Not just any woman, but one of a certain age and demeanour, of a certain social standing and probably an empty-nester too.
This woman came into my mind’s eye as I looked at the virgin-white colour scheme of the C-Class Coupe. I saw her carelessly sling her Christian Louboutin black calfskin Eloise handbag into the passenger seat as she emerged from that new suburban nail bar and wafted her Dolce & Gabbana clad ass behind the wheel. She was on her way to the golf club.
I saw her drive away, nonchalantly tossing her costly blond bangs to catch the breeze coming in the open windows. I saw her drive away in that gleaming white Mercedes C-Class Coupe.
Fantasy? I’m not so sure.
I don’t have any figures to back up the suspicion I am about to unload upon you, but if I was a betting man — and I am — I would have a good few quid on the supposition that more women buy Mercedes C-Class Coupes than men.
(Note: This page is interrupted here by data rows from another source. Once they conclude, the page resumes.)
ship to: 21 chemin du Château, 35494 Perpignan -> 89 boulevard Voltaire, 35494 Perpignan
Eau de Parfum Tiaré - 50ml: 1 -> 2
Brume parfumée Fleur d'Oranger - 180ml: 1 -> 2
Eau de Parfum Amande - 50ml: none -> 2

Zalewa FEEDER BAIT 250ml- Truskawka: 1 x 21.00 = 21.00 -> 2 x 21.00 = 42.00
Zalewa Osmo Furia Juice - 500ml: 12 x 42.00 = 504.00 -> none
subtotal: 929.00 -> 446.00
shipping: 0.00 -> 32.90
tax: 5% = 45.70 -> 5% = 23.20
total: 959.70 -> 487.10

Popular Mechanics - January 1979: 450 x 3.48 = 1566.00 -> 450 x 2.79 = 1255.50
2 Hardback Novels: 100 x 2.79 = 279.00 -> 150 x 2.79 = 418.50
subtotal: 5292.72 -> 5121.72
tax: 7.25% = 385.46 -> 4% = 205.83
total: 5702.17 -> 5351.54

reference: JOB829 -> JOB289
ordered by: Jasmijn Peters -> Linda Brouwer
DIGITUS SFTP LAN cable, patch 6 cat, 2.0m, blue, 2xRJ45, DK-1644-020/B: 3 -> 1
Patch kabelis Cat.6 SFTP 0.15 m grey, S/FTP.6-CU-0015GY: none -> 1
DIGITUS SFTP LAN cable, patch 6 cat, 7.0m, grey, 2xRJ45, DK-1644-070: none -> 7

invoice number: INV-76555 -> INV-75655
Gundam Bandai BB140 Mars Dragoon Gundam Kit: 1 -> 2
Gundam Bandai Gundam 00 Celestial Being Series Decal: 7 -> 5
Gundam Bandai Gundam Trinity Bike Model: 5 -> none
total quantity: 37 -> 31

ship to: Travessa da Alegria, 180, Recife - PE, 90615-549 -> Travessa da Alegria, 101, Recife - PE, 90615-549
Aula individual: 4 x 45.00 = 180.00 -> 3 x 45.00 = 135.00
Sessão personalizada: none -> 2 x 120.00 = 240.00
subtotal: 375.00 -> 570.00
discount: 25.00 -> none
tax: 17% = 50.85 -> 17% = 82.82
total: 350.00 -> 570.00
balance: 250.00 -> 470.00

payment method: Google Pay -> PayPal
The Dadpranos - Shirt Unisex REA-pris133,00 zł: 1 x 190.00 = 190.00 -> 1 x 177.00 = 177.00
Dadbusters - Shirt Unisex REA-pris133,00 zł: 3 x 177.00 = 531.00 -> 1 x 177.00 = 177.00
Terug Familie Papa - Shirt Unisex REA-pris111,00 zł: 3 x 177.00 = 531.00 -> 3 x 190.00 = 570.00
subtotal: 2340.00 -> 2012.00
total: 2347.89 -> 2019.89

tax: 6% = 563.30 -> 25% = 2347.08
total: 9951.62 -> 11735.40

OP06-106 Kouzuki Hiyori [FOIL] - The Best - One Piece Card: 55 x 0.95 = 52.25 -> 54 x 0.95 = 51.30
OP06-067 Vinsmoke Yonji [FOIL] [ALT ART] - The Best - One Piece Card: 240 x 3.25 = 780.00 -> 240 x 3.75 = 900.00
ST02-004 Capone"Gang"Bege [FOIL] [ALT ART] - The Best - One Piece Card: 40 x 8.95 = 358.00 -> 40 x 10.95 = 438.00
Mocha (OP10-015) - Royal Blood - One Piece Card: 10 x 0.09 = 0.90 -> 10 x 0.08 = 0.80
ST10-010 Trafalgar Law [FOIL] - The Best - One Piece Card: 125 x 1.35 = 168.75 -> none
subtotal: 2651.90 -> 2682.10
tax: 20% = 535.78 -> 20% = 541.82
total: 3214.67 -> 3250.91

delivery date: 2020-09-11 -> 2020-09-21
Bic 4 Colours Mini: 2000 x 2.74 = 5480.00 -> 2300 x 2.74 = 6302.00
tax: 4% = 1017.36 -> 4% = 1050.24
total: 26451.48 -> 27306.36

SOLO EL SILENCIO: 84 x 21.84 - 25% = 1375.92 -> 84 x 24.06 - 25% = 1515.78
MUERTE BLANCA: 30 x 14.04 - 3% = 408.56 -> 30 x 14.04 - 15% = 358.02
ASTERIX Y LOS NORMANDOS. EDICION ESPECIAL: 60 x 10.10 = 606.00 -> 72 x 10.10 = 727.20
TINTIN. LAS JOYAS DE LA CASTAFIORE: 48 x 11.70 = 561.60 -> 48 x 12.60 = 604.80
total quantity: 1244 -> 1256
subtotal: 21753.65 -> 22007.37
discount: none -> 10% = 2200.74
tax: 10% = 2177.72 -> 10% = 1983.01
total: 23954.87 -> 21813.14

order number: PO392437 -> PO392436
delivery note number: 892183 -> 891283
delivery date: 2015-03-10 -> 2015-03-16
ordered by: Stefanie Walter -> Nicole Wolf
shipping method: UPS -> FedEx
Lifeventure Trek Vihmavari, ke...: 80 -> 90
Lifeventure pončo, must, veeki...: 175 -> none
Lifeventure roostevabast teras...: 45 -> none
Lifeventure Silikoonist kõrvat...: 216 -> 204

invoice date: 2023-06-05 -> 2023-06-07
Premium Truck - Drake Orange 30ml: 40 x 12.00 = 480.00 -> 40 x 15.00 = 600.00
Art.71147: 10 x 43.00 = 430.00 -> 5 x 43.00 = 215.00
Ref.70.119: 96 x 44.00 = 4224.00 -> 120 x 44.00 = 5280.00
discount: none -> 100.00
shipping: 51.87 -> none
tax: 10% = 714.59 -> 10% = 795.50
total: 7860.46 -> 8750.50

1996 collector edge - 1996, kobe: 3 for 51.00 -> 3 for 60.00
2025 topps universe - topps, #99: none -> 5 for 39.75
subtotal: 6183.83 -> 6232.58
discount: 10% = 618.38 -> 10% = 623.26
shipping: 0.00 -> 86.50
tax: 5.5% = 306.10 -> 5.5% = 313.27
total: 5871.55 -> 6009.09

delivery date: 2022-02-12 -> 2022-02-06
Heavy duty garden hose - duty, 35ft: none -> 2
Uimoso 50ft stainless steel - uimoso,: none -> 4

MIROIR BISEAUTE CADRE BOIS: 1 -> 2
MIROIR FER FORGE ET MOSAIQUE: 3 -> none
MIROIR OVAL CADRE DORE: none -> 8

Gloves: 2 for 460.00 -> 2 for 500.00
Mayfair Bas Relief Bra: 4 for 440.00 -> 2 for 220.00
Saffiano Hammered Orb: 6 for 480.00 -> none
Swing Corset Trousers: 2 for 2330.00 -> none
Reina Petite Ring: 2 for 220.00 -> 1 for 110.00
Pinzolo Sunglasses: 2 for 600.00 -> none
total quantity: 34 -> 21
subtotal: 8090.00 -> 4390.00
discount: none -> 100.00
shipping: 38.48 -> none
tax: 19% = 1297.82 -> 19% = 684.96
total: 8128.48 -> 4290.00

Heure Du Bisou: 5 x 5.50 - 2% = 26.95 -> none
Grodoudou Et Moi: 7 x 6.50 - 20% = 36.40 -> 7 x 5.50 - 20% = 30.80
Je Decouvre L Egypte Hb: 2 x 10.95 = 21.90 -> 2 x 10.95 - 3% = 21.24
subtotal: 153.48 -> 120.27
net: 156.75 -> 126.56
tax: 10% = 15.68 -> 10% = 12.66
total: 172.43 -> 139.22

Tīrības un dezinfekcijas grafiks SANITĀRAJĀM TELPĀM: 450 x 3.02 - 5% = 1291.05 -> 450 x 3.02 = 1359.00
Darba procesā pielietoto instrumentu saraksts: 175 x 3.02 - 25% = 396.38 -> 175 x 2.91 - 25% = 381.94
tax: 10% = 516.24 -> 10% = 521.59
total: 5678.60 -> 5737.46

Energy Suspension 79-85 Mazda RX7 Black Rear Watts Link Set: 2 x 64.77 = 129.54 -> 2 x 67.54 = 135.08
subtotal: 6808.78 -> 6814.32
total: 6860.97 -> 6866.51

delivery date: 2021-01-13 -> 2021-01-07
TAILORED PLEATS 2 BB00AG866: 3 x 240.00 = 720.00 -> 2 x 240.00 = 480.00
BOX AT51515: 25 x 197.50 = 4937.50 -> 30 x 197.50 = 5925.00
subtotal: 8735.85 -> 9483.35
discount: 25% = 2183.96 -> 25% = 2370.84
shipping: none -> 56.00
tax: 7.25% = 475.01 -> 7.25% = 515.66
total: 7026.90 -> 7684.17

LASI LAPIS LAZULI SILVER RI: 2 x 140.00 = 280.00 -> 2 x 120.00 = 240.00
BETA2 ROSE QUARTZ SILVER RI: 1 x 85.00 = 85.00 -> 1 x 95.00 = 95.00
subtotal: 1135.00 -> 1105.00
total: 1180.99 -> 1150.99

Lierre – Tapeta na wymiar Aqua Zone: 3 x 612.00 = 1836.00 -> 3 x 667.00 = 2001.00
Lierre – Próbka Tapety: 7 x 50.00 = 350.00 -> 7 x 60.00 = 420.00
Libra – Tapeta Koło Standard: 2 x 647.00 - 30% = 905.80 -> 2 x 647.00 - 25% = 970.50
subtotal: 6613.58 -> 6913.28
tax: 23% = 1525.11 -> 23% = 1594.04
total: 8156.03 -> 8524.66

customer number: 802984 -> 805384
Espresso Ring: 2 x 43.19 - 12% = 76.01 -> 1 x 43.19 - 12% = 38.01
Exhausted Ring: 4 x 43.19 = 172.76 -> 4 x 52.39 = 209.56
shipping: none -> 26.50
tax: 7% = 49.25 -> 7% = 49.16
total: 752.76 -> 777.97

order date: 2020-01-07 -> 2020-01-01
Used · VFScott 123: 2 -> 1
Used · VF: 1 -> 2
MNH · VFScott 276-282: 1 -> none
My thoughts on this matter are coloured simply by the fact that women are drawn to certain types of car than men are.
Small coupes; convertibles of any kind; small SUVs; cars with cutesy appeal (VW Beetle etc.). These are all cars that appeal to women drivers. And, being a small coupe the Mercedes is a car that will be very favourably received by women drivers.
I am genuinely not being sexist or misogynistic here and I do realise that, sadly, for many women the reality of driving involves only the grinding day-to-day practicality of the family people carrier; small coupes, convertibles, SUVs and cutesy oddments are largely of the realm of single women or married women with only the husband and the dog left at home.
In any event, I truly suspect that such as the C-Class Coupe will resonate more with women than men, but even if that is the case I’d have to say that men are missing out on something good here.
The new C-Class Coupe is a fine looking car, although I did not personally particularly like the styling treatment given to the rear of the car, as I thought it looked over-wrought and not in fitting with the otherwise excellent design.
On the road though, it is a much better driving proposition than its predecessor and now certainly a lot closer - ability-wise - to competitors such as the 4 Series BMW.
The test car had the new 2.1 litre turbodiesel fitted and while this unit is understandably ‘diesely’ by nature, it is one of the most sophisticated of its kind around. It has a top speed of 234kph, a 0-100kph time of 7.5 seconds, will return 4.3 l/100km figure (65mpg) and emit 109g/km for an annual tax bill of jut €190.
All good there then. Yes, but I would have to recommend that if you are not doing the many thousands of kilometres - 25,000+ - per year that is needed to make a diesel work properly, then look to the petrol versions.
The twin-turbo engine is quite gruff in this car at lower speeds and under acceleration, but when you are at cruising speed in top gear you can barely hear the thing at all. And with the nine speed 9G-Tronic automatic “box, you have the choice of using either the paddle shifts or simply letting it look after its” own affairs.
On the road it is not the ultimate thing in finesse, but it has enough about it to ensure there is no nervousness in the driving seat when tackling fast sweepers; this coupe is good at its’ job — maybe not quite so good as others — but very grippy while also having a very acceptable ride quality.
State-of-the-art electronics and infotainment systems make it very easy to live with and the choices available on spec will not quite rob you blind, but some of the options are far from cheap.
A very nice little car then and one which will, I confidently predict, appeal more to those of the fairer sex.